Идти вверх, на ледник? И л-14 залит топливом под самые пробки, две тонны взрывчатки на борту, а если начнется обледенение? Вытянут ли движки такую тяжесть на купол? К тому же идти придется в облаках, не видя подстилающую поверхность. Какое давление здесь — не известно, выставить точно высотомер не сможем, и кто быстрее — мы поднимемся над ледником или он «подползет» под нас, — никто сейчас сказать не сможет.
Ладно, еще вариант. Сейчас зима, облачность в эту пору года не должна быть мощной. Пробить ее и пойти над облаками? А если движок откажет? Садиться вслепую с таким грузом, как у нас? Положим, груз можно сбросить, но сколько на это понадобится времени?!
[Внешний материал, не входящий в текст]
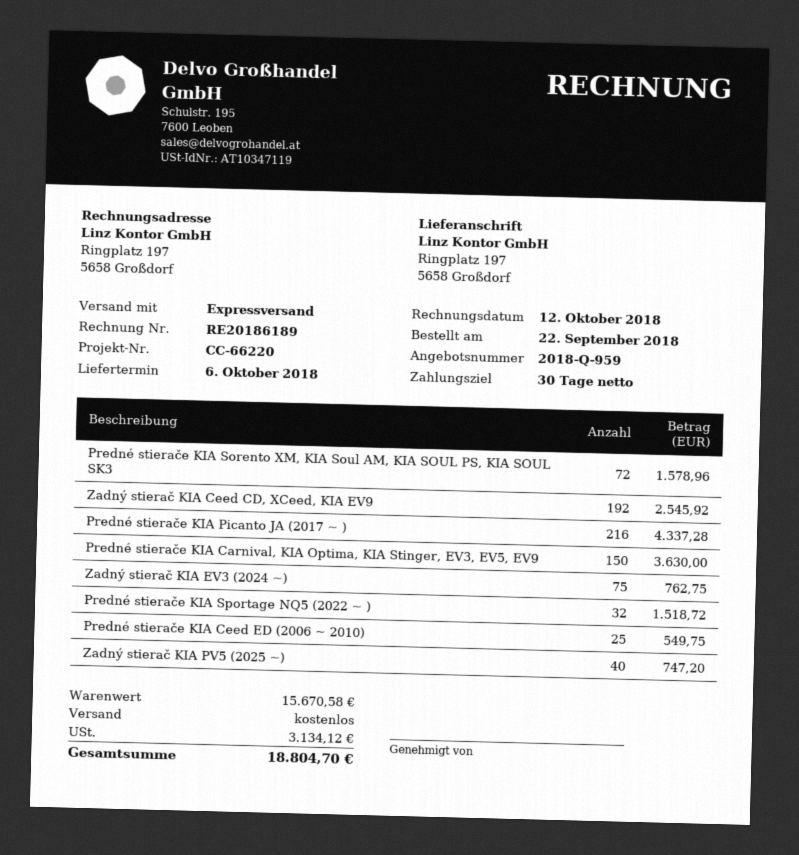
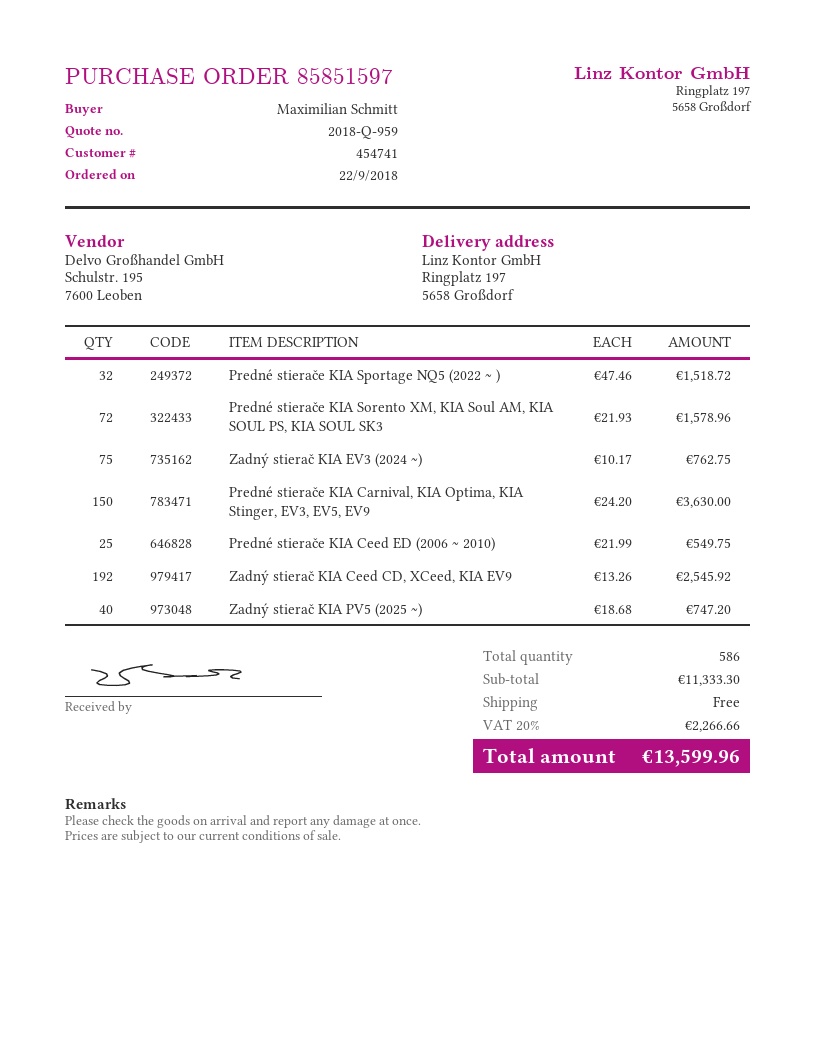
Predné stierače KIA Picanto JA (2017 ~ ): 216 for 4337.28 -> none
subtotal: 15670.58 -> 11333.30
tax: 3134.12 -> 2266.66
total: 18804.70 -> 13599.96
Вернуться в «Молодежную»? Но это не так просто...
— Командир, — Бойко словно прочитал мои мысли, — Корнилов передает, что они закрылись. Сильный ветер, снег, видимость на нуле.
— Спасибо, Петр Васильевич.
Итак, все ясно — назад дороги нет. Барьер, плывущий справа черной обрывистой плоскостью, начинает мутнеть — мы входим в облачность.
— Экипаж, — голос Костырева спокоен и деловит, — попробуем пробить облачность над морем. Сейчас зима, не думаю, чтобы она оказалась нам не по зубам. Прошу всех быть повнимательнее.